Some questions that may be asked:
- Why are you interested in this position? Link your skills to the position. Highlight your strengths, applicable skill set, and passion for the company and position.
- Tell me about yourself? Don’t use the typical chronological progression. Use the SWOT method (Strengths, Weaknesses, Opportunities, and Threats). Also, do not spend too much time droning on. Pick 2-3 experiences that are specifically related to the job you are applying to. Don’t take longer than 5 minutes per experience.
- Why are you leaving your current job? HR is looking to see if there are any red flags. Talk positively about your current/former employer but express your desire to progress yourself further in your career. Positivity is the key.
- What do you know about the company? Research a company through their website and press releases, but make sure you can provide a little more than what can be found in a basic search. Dig a little deeper to show that you are interested in the company and have done your research.
- What questions do you have for me? Always have questions and make sure they are more than just what can be discovered through the company website or job description. Ask questions related to the company culture, career paths, and why is the position open.
What if you have gaps in your employment?
Career gaps and frequent job changes imply a sort of career stagnation, instead of career progression which hiring managers like to see in a resume. It might be seen as lacking ambition, abilities or even integrity. So make sure you address this issue on the resume and not wait until you get an interview.

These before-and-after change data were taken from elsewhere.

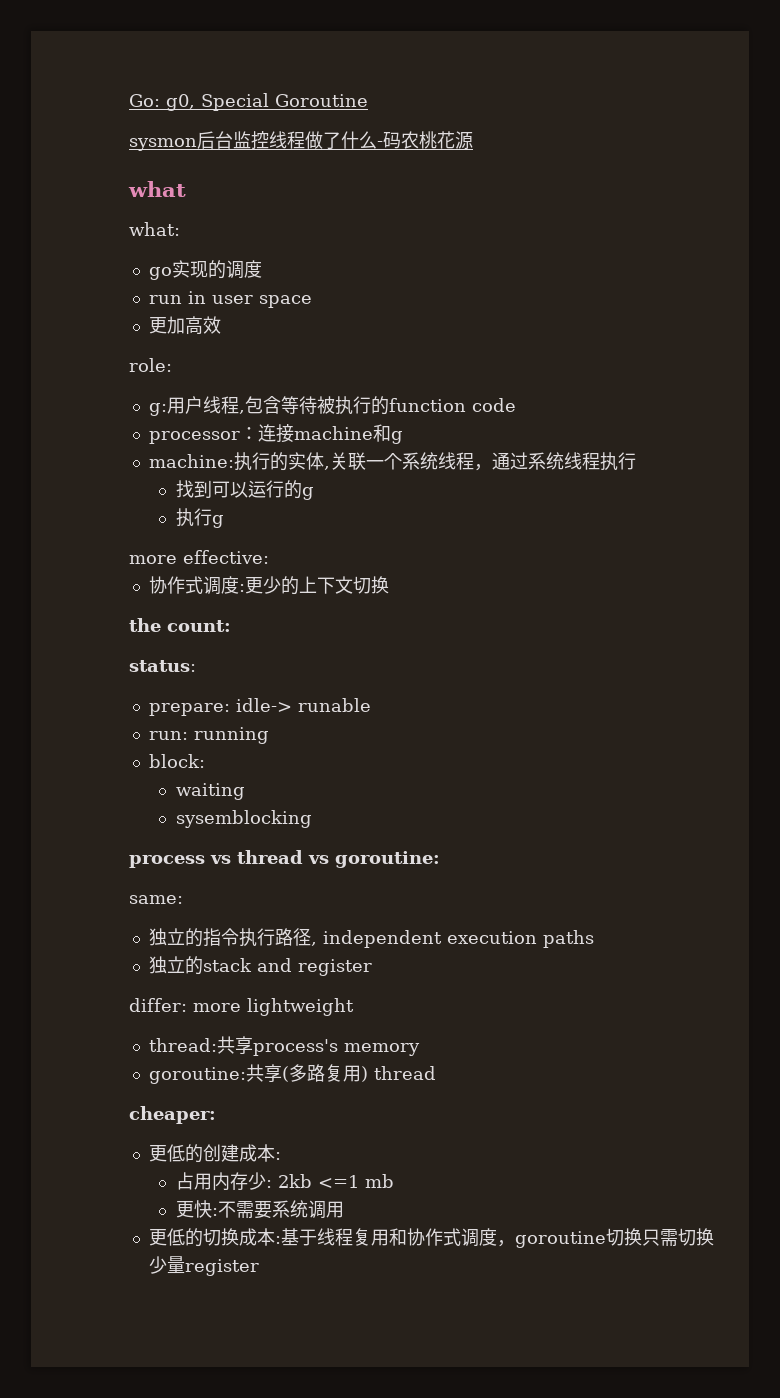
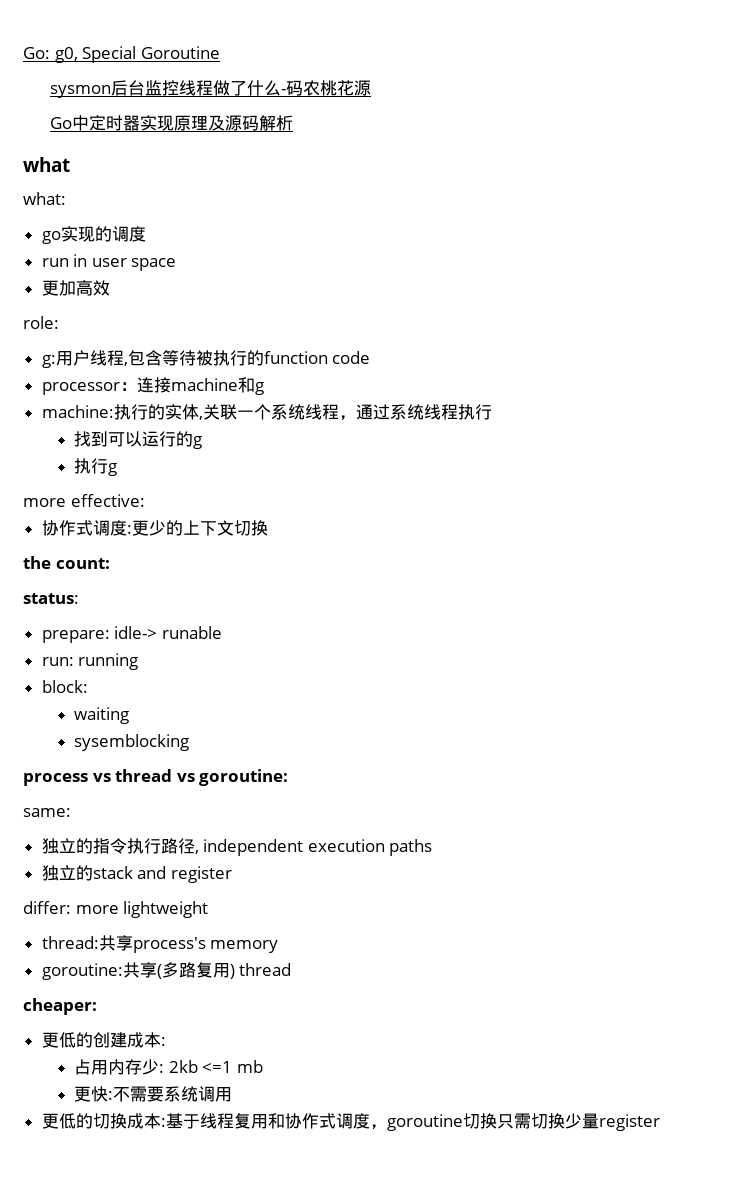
+ Go中定时器实现原理及源码解析

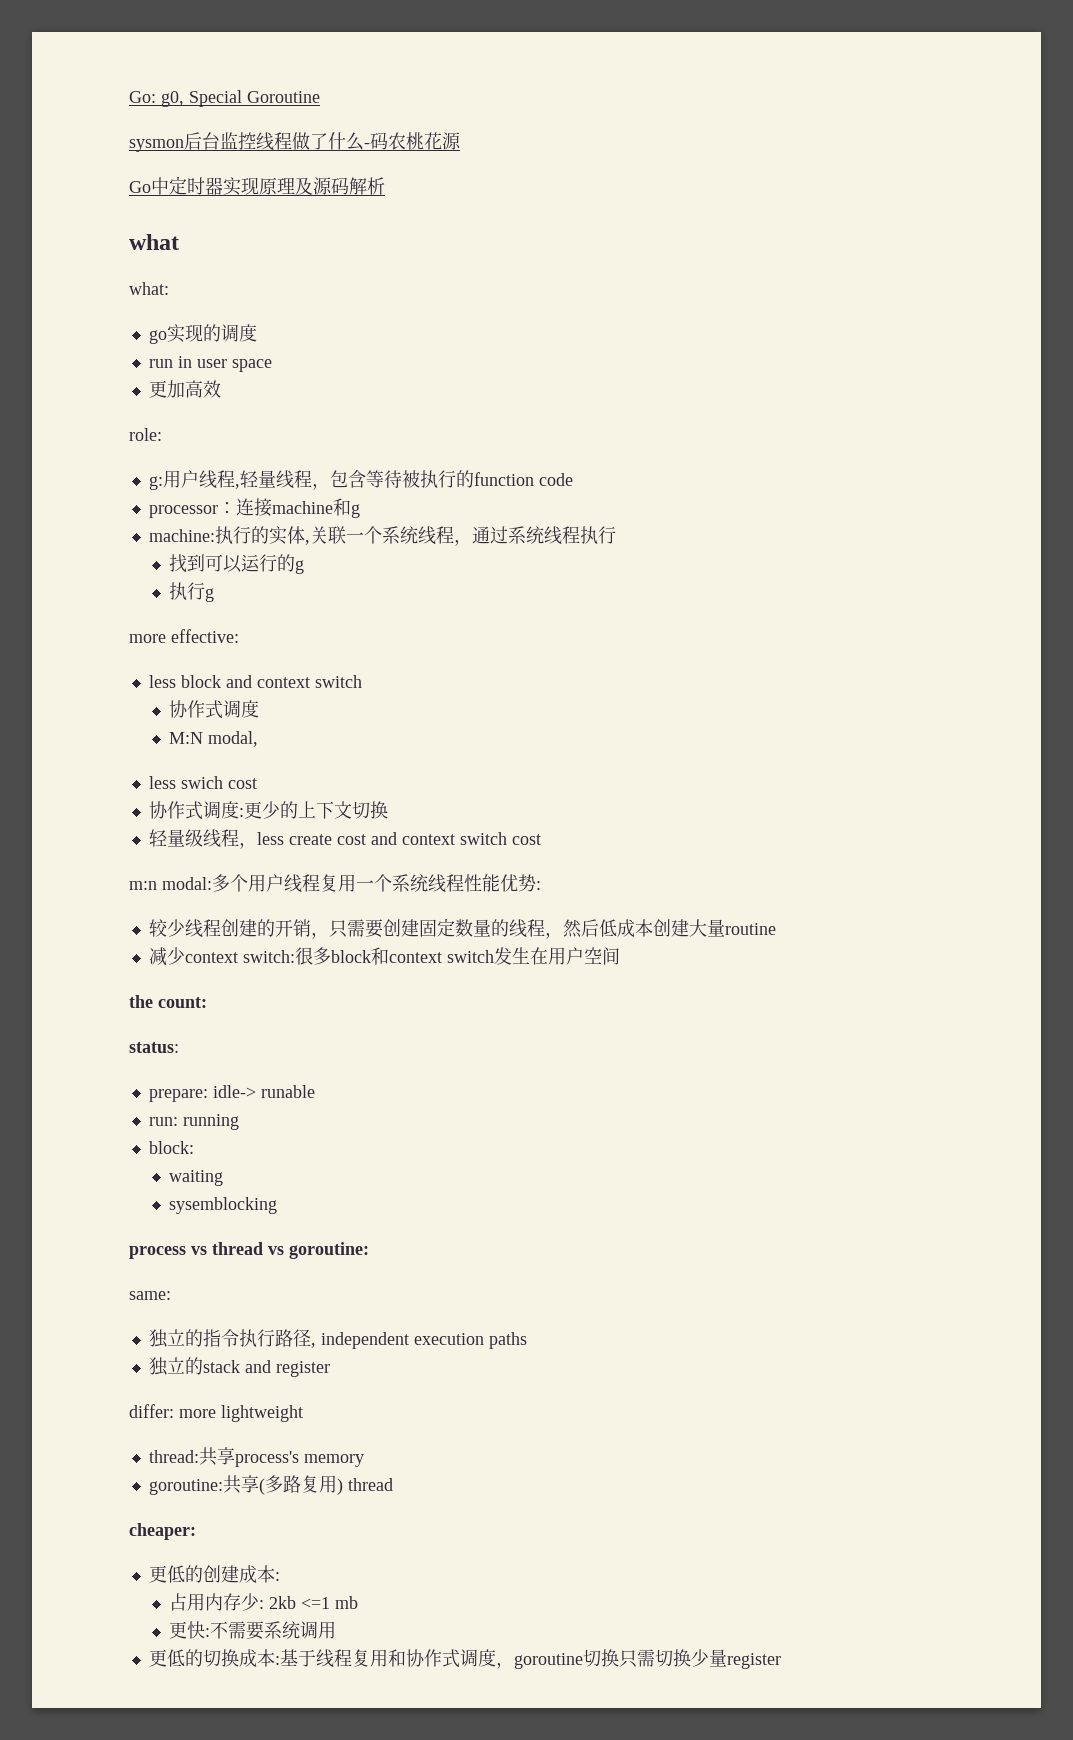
- g:用户线程,包含等待被执行的function code
+ g:用户线程,轻量线程，包含等待被执行的function code
+ less block and context switch
+ 协作式调度
+ M:N modal,
+ less swich cost
+ 轻量级线程，less create cost and context switch cost
+ m:n modal:多个用户线程复用一个系统线程性能优势:
+ 较少线程创建的开销，只需要创建固定数量的线程，然后低成本创建大量routine
+ 减少context switch:很多block和context switch发生在用户空间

Here are some tips to do that:
- Be honest: sugar-coating your answers will not help. Hiring managers usually see through them.
- Keep it positive when talking about why you left your job before the gap.
- Emphasize any activities you undertook during the gap to improve your professional standing.
- If you have too many brief stints, list the reasons for those short job stints right next to the dates on your resume to avoid this obvious red flag.
It’s preferable to use a functional resume in this case.
How to Negotiate Your Pay and Benefits
Prior To The Offer
If the company asks for a number on the application try to leave it blank or state “will discuss”.
When a company asks how much you’ll take. Consider one of these responses:
- I’m much more interested in the type of work than I am in the size of the initial offer.
- I am open to a competitive salary and benefits package.
- What is the pay range of the position?
If the company still requests a number give them a rate that is more than the minimum you would accept.
You Have The Offer. Now What?
Even if the offer is below your expectations be gracious and express excitement before discussing details.
Ask for some time to think through the offer and ask them when they would like a response back.
Once you’ve thought through the offer respond quickly. Email is a great way to collect your thoughts, craft ideal responses, and put your best foot forward.
Lead With Enthusiasm
Be prepared to explain what you want, why you want it, and if possible how it will benefit the company.
Provide the research that you used to come to your determination.
Be thoughtful of what you ask. Don’t counter with an offer that is 10% higher than the original offer. Be in the ballpark of 2-3%
Accept or Decline
Whatever you decide, be gracious in your response. Don’t burn bridges.